Print exactly the lines of the listing below from the one containing "tax: 7% = 179.98 -> 6.25% = 166.95" through the final line, both included, and no pictures.

Task material: Begin

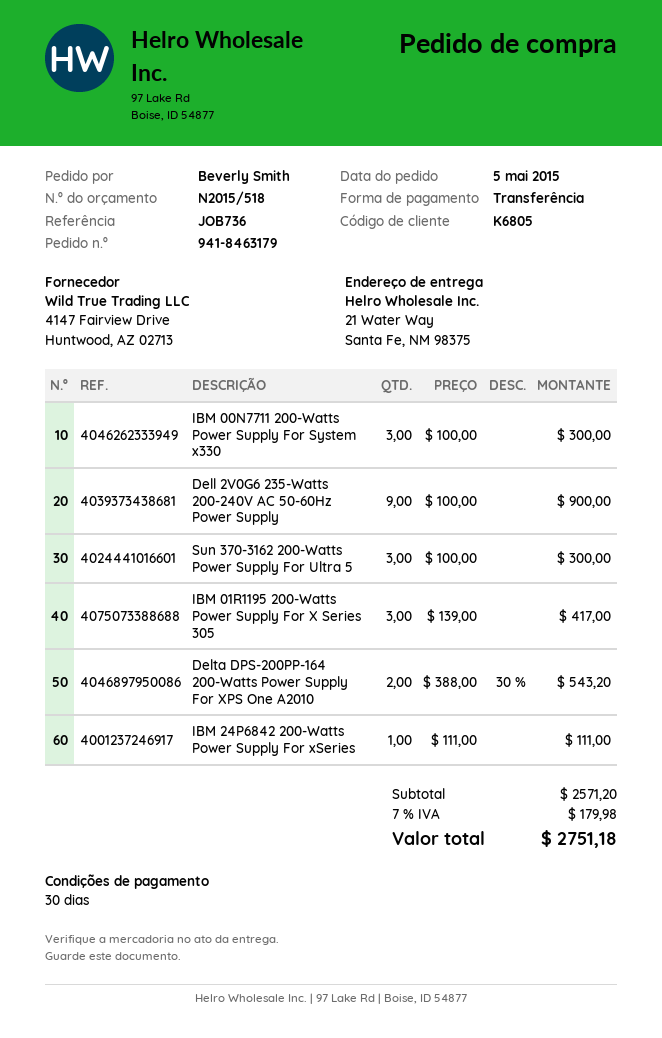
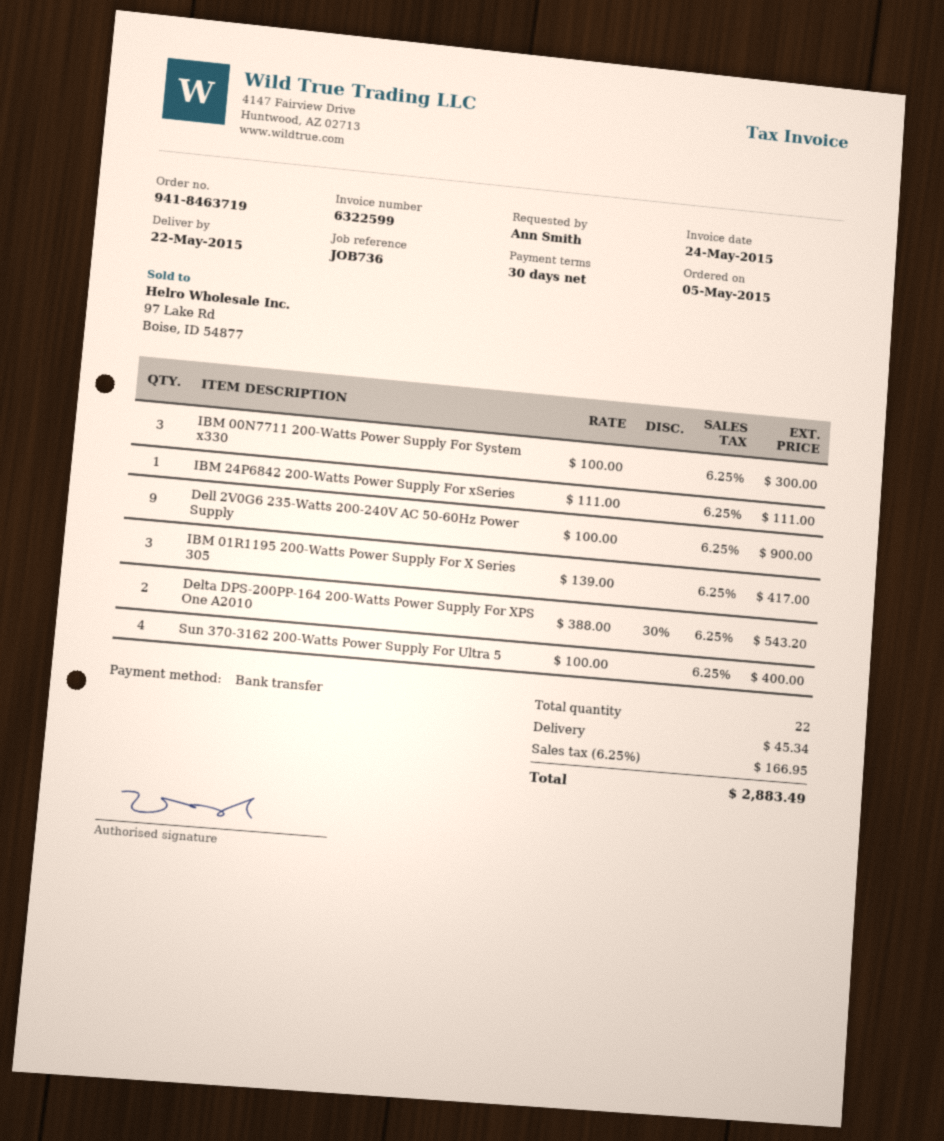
order number: 941-8463179 -> 941-8463719
ordered by: Beverly Smith -> Ann Smith
Sun 370-3162 200-Watts Power Supply For Ultra 5: 3 x 100.00 = 300.00 -> 4 x 100.00 = 400.00
shipping: none -> 45.34
tax: 7% = 179.98 -> 6.25% = 166.95
total: 2751.18 -> 2883.49

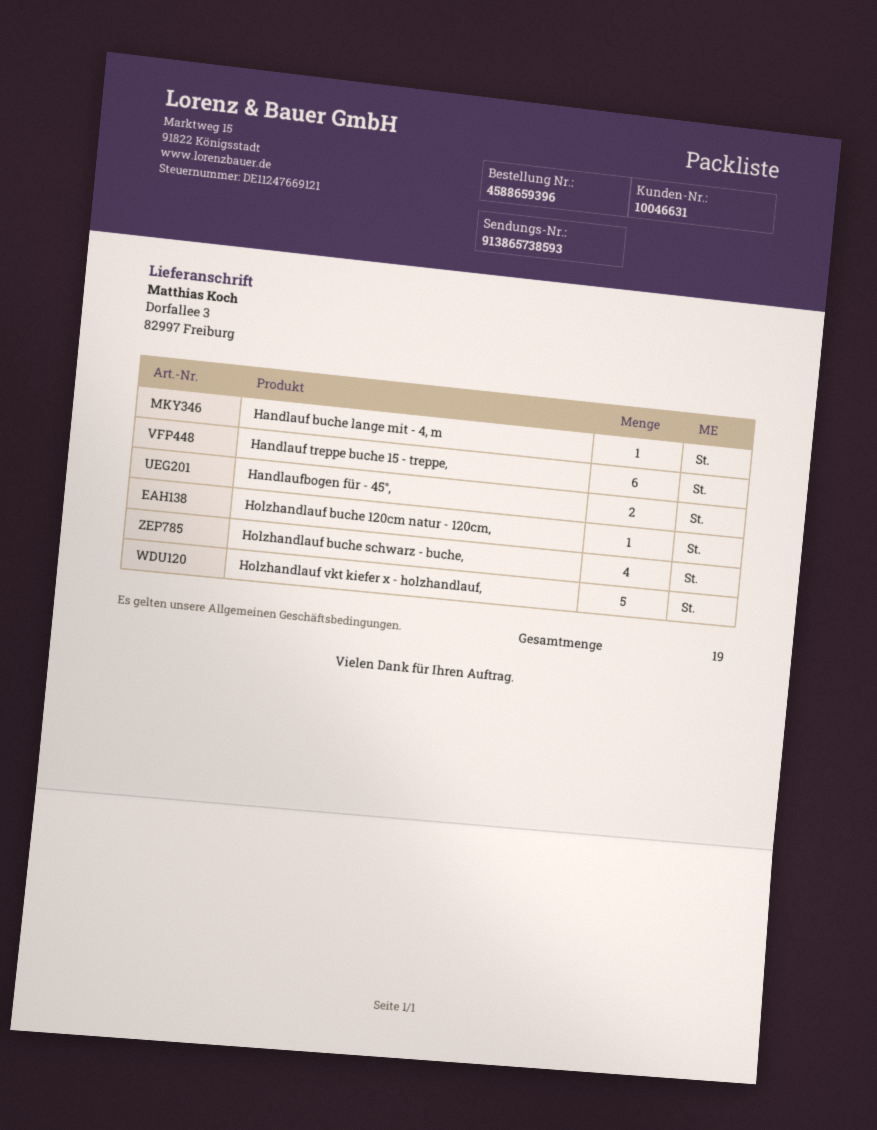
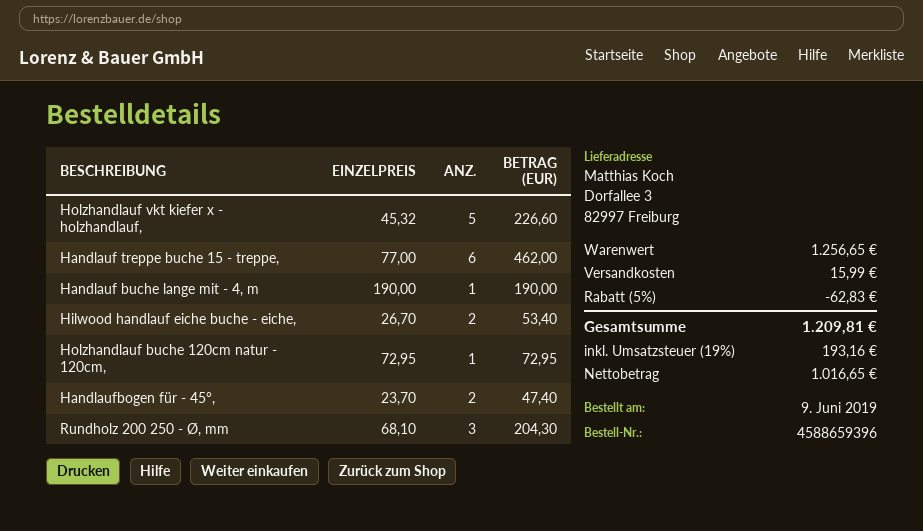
Holzhandlauf buche schwarz - buche,: 4 -> none
Hilwood handlauf eiche buche - eiche,: none -> 2
Rundholz 200 250 - Ø, mm: none -> 3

Task material: End

Written solution –
tax: 7% = 179.98 -> 6.25% = 166.95
total: 2751.18 -> 2883.49

Holzhandlauf buche schwarz - buche,: 4 -> none
Hilwood handlauf eiche buche - eiche,: none -> 2
Rundholz 200 250 - Ø, mm: none -> 3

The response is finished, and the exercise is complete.